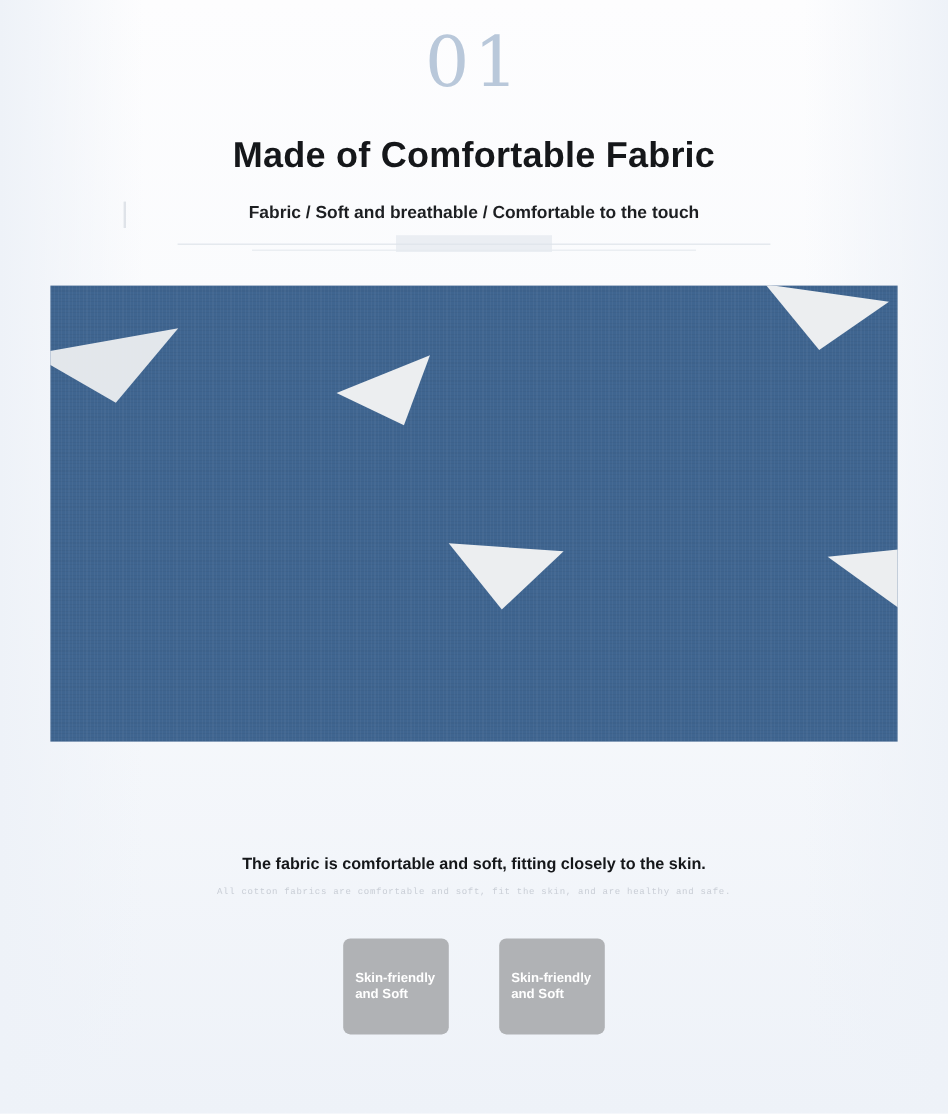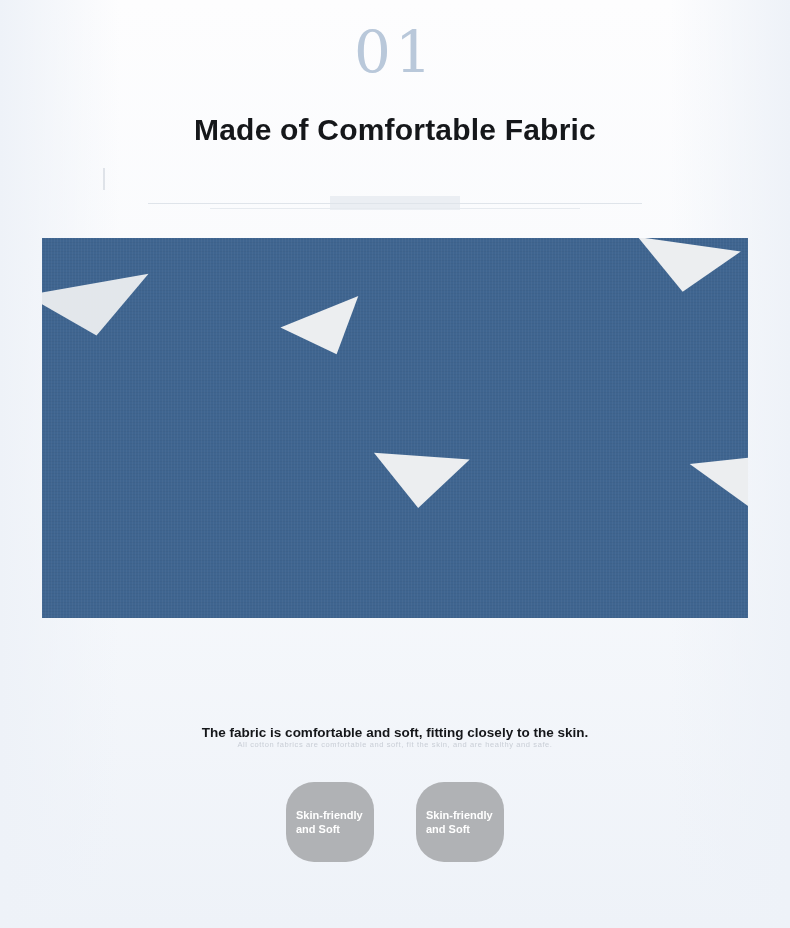--- a/index.html
+++ b/index.html
@@ -170,31 +170,31 @@
 
   .caption {
     position: absolute;
     top: 712px;
     left: 0;
     width: 790px;
     text-align: center;
     font-size: 13.5px;
     font-weight: bold;
     color: #15171a;
-    margin-top: 13px;
   }
   .caption-sub {
     position: absolute;
     top: 740px;
     left: 0;
     width: 790px;
     text-align: center;
     font-size: 7.5px;
     letter-spacing: 0.6px;
     color: #c9ced6;
+    font-family: Liberation Mono, monospace;
   }
 
   .tags {
     position: absolute;
     top: 782px;
     left: 0;
     width: 790px;
     display: flex;
     justify-content: center;
     gap: 42px;
@@ -204,35 +204,36 @@
     height: 80px;
     border-radius: 6px;
     display: flex;
     align-items: center;
     padding: 0 10px;
     box-sizing: border-box;
     font-size: 11px;
     line-height: 1.28;
     color: #ffffff;
   }
-  .tag.grey { background: #b0b2b5; color: #ffffff; font-weight: bold; border-radius: 28px; }
+  .tag.grey { background: #b0b2b5; color: #ffffff; font-weight: bold; }
   .tag.blue { background: #96b0dc; color: #ffffff; }
 </style>
 </head>
 <body>
 
 <div class="page">
 
   <div class="left-wash"></div>
   <div class="right-wash"></div>
 
   <div class="number">01</div>
 
   <div class="headline">Made of Comfortable Fabric</div>
 
+  <div class="subline">Fabric / Soft and breathable / Comfortable to the touch</div>
 
   <div class="ghost-tick"></div>
   <div class="ghost-box"></div>
   <div class="rule"></div>
   <div class="rule second"></div>
 
   <div class="fabric">
     <div class="weave"></div>
     <div class="tri tri-a"></div>
     <div class="tri tri-b"></div>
----------
Write the lines out again exactly, from the one containing "of Comfortable Fabric</div>" through the last line of the records, and include no other lines.

   <div class="headline">Made of Comfortable Fabric</div>
 
+  <div class="subline">Fabric / Soft and breathable / Comfortable to the touch</div>
 
   <div class="ghost-tick"></div>
   <div class="ghost-box"></div>
   <div class="rule"></div>
   <div class="rule second"></div>
 
   <div class="fabric">
     <div class="weave"></div>
     <div class="tri tri-a"></div>
     <div class="tri tri-b"></div>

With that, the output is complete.